## Assignment
Reproduce all of the data below without alteration; exclude every picture.
== Recorded data
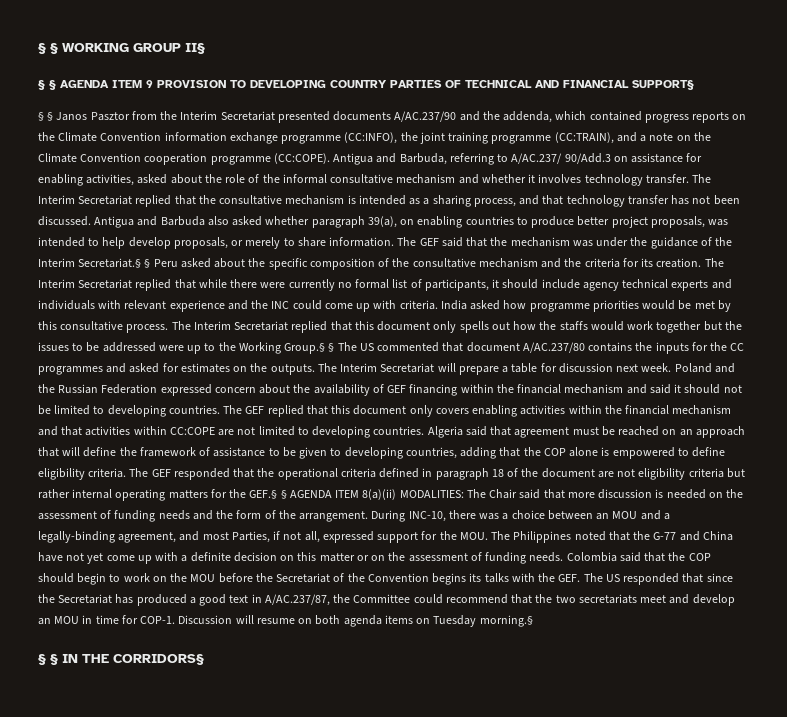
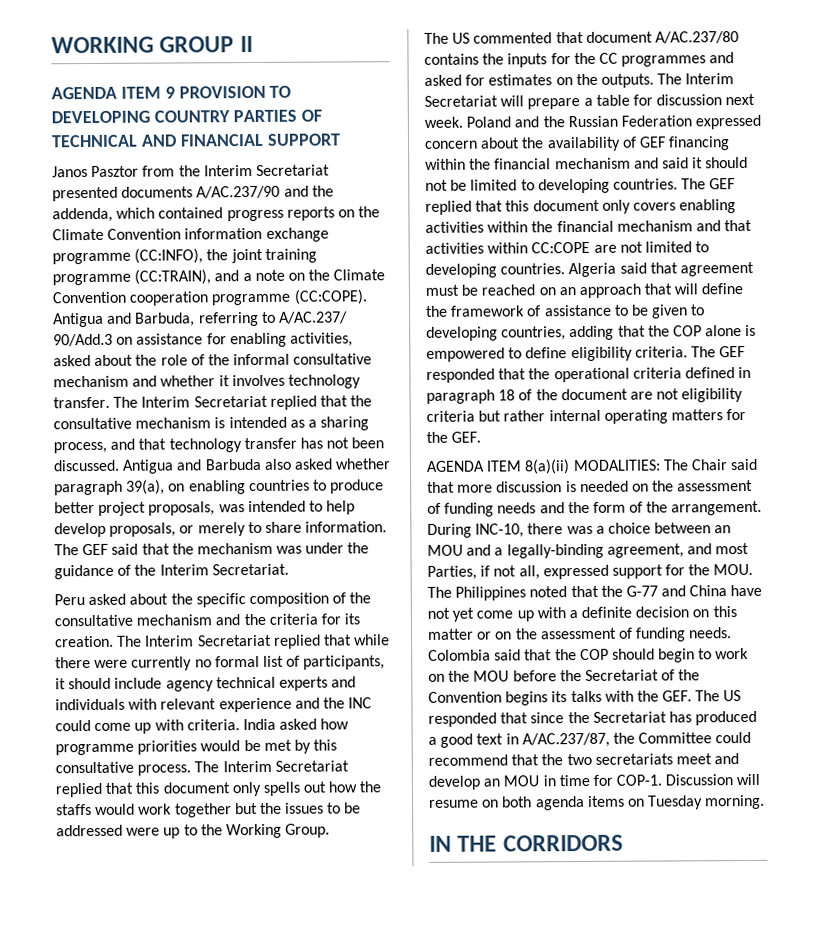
[38,43,205,54] [38,80,56,90] § § WORKING GROUP II§ // § § -> [51,36,253,54] WORKING GROUP II //
[632,80,694,90] [38,112,54,121] SUPPORT§ // § § -> [266,133,341,146] SUPPORT //
[78,258,151,268] Secretariat.§ § -> [211,563,289,576] Secretariat. //
[284,343,335,354] Group.§ § -> [285,823,331,838] Group. //
[249,490,287,499] GEF.§ § -> [451,431,482,443] GEF. //
[479,615,533,627] [38,654,58,665] morning.§ // § § -> [705,794,766,810] morning. //
[113,654,204,665] CORRIDORS§ -> [502,834,623,852] CORRIDORS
====
## Written reply
[38,43,205,54] [38,80,56,90] § § WORKING GROUP II§ // § § -> [51,36,253,54] WORKING GROUP II //
[632,80,694,90] [38,112,54,121] SUPPORT§ // § § -> [266,133,341,146] SUPPORT //
[78,258,151,268] Secretariat.§ § -> [211,563,289,576] Secretariat. //
[284,343,335,354] Group.§ § -> [285,823,331,838] Group. //
[249,490,287,499] GEF.§ § -> [451,431,482,443] GEF. //
[479,615,533,627] [38,654,58,665] morning.§ // § § -> [705,794,766,810] morning. //
[113,654,204,665] CORRIDORS§ -> [502,834,623,852] CORRIDORS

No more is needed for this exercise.